There was also a systematic pattern whereby Haitian corpses were burned or buried throughout the rural countryside. The murders not only occurred throughout the border region but non-border towns as well, some as far east as Moca, Santiago, Puerto Plata and San Francisco de Macorís. Archival correspondence collected by Vega, Cuello, Roorda, Derby, Turits and Paulino show, as US Ambassador Henry R. Norweb’s October 1937 diplomatic communiqué to President Franklin D. Roosevelt shows, that  a “systematic campaign of extermination”  occurred in the Dominican Republic. Something the Trujillo government always denied.

 

And yet, another forgotten strand of history seldom underscored during the killings is a pattern were Dominicans risked their lives to save Haitians and their descendants who were often their neighbors, their relatives. During those days of October 1937, if you were a Haitian immigrant, long-term Haitian resident, native Dominican born person of Haitian or Dominican parents and lived outside of the safe US-owned sugar mills your goal was to reach the border and cross into Haiti. Depending on the location it could take a few hours or eight days to reach and cross the border into Haiti.​

Was Trujillo or the Government ever Punished?

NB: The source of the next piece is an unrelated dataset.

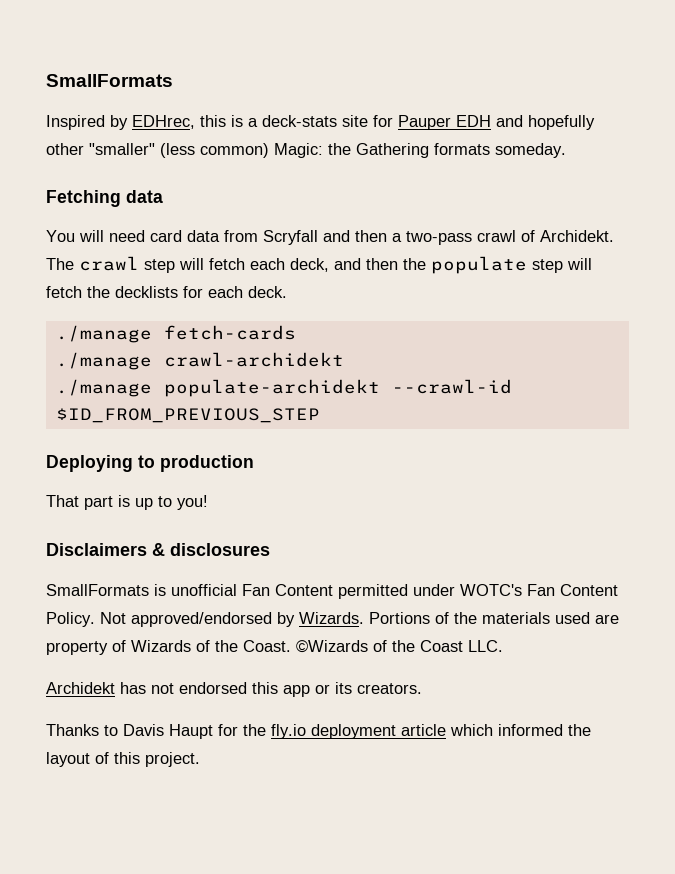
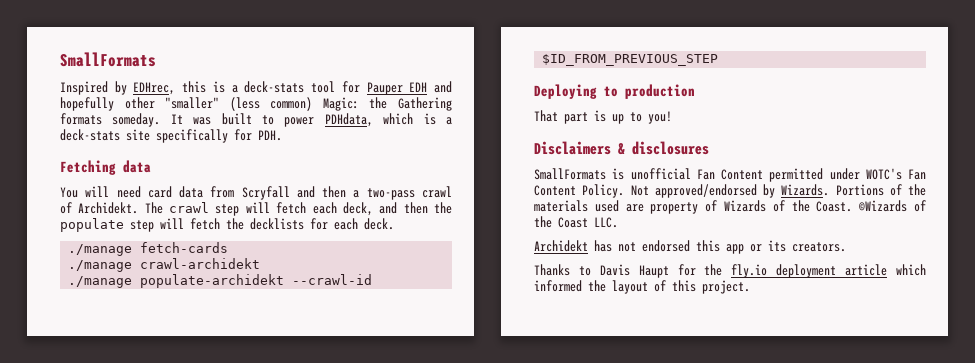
- Inspired by EDHrec, this is a deck-stats site for Pauper EDH and hopefully other "smaller" (less common) Magic: the Gathering formats someday.
+ Inspired by EDHrec, this is a deck-stats tool for Pauper EDH and hopefully other "smaller" (less common) Magic: the Gathering formats someday. It was built to power PDHdata, which is a deck-stats site specifically for PDH.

No high ranking Dominican government official was ever prosecuted or sentenced for the massacre.  Indeed, after the Dominican and Haitian governments reached a peaceful resolution in early 1938, a published League of Nations report stated that neither Trujillo nor his government shared any present or future responsibility for the massacre—the official report, in essence, (a legal precedent) made it practically impossible for the Dominican government to be prosecuted absolving the regime of mass murder. Ironically, in the months following the massacre a sham trial was held by the Dominican government of those thought to be responsible for the killings. The men on trial were called reservistas, reservists, men of well-repute in the community and loyal to Trujillo. The men were found guilty but after several months were set free. The trial was a farce and the Dominican government was never punished.

 

Trujillo capitalized on World War II (as Eric Roorda writes in The Dictator Next Door) and the US need through the Good Neighbor Policy to project strong western hemispheric solidarity against an imperialistic Germany in Europe and an imperialistic Japan in the Asia. In declaring his government’s support for the United States against Germany, Trujillo’s crime was forgotten. Later on in the 1940s Trujillo ingratiated himself even more to President Roosevelt by accepting several hundred European Jews fleeing the Nazis who eventually settled in the northern Dominican coastal town of Sosua and revealing one of the 20th century’s deepest of ironies: one group viewed as racially inferior and insufficiently Aryan in one country arriving in another country where they, as Caucasians, were now viewed as agents of whiteness to “improve the race” settling near the same region where black Haitians less than ten years before their arrival were hunted and killed for their perceived racial inferiority.